Change detection data:
⟨

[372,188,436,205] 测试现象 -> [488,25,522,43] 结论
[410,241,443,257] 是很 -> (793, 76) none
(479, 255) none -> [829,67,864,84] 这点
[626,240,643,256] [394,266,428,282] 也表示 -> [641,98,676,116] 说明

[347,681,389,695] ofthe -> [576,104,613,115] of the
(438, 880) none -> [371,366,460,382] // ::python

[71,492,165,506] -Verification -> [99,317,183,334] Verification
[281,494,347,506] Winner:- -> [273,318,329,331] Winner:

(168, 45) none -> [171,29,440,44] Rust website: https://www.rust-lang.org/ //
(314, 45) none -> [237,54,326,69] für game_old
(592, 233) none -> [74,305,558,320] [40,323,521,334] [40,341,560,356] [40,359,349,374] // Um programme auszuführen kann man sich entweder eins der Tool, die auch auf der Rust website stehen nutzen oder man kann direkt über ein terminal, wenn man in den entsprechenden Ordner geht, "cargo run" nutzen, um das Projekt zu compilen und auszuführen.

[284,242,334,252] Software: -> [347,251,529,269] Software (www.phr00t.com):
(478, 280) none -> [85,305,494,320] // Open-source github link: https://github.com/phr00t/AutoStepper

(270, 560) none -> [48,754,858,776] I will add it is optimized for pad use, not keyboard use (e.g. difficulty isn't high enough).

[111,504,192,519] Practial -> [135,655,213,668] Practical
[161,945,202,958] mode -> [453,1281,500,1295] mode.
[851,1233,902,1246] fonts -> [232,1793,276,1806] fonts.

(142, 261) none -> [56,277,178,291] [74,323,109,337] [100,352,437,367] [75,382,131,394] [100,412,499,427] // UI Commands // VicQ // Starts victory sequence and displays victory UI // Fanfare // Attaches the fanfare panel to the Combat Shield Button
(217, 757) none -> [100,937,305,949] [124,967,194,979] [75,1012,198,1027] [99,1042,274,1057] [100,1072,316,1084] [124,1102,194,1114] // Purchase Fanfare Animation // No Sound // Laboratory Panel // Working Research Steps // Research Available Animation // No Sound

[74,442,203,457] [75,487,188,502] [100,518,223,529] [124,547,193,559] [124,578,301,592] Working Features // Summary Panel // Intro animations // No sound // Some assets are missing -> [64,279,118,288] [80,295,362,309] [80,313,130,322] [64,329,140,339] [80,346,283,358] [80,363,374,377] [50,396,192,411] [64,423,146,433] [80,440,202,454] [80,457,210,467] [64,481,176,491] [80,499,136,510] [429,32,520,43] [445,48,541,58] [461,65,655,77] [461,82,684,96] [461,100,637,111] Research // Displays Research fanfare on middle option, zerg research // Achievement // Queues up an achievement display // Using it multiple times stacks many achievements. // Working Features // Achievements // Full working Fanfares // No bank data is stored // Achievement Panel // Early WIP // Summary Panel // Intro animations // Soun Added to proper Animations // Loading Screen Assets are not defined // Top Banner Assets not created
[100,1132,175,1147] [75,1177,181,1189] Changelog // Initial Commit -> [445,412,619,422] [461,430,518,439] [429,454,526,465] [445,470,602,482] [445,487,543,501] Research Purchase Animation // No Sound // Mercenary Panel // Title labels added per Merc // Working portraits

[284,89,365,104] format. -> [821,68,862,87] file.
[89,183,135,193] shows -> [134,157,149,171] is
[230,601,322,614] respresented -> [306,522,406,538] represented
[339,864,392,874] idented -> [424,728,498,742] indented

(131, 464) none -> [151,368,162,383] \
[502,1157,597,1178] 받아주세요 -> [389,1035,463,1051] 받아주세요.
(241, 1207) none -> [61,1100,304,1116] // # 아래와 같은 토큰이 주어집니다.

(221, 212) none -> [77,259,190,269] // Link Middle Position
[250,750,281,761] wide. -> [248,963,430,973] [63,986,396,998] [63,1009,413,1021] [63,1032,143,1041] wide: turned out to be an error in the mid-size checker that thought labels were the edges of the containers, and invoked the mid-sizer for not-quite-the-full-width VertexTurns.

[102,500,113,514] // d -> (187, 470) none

⟩

[PROBLEM TO WORK ON]:
Lines from the top of the data above through the line with "[851,1233,902,1246] fonts ->", both ends included: copy them exactly, nothing more.

[EXERCISE RESULT]:
[372,188,436,205] 测试现象 -> [488,25,522,43] 结论
[410,241,443,257] 是很 -> (793, 76) none
(479, 255) none -> [829,67,864,84] 这点
[626,240,643,256] [394,266,428,282] 也表示 -> [641,98,676,116] 说明

[347,681,389,695] ofthe -> [576,104,613,115] of the
(438, 880) none -> [371,366,460,382] // ::python

[71,492,165,506] -Verification -> [99,317,183,334] Verification
[281,494,347,506] Winner:- -> [273,318,329,331] Winner:

(168, 45) none -> [171,29,440,44] Rust website: https://www.rust-lang.org/ //
(314, 45) none -> [237,54,326,69] für game_old
(592, 233) none -> [74,305,558,320] [40,323,521,334] [40,341,560,356] [40,359,349,374] // Um programme auszuführen kann man sich entweder eins der Tool, die auch auf der Rust website stehen nutzen oder man kann direkt über ein terminal, wenn man in den entsprechenden Ordner geht, "cargo run" nutzen, um das Projekt zu compilen und auszuführen.

[284,242,334,252] Software: -> [347,251,529,269] Software (www.phr00t.com):
(478, 280) none -> [85,305,494,320] // Open-source github link: https://github.com/phr00t/AutoStepper

(270, 560) none -> [48,754,858,776] I will add it is optimized for pad use, not keyboard use (e.g. difficulty isn't high enough).

[111,504,192,519] Practial -> [135,655,213,668] Practical
[161,945,202,958] mode -> [453,1281,500,1295] mode.
[851,1233,902,1246] fonts -> [232,1793,276,1806] fonts.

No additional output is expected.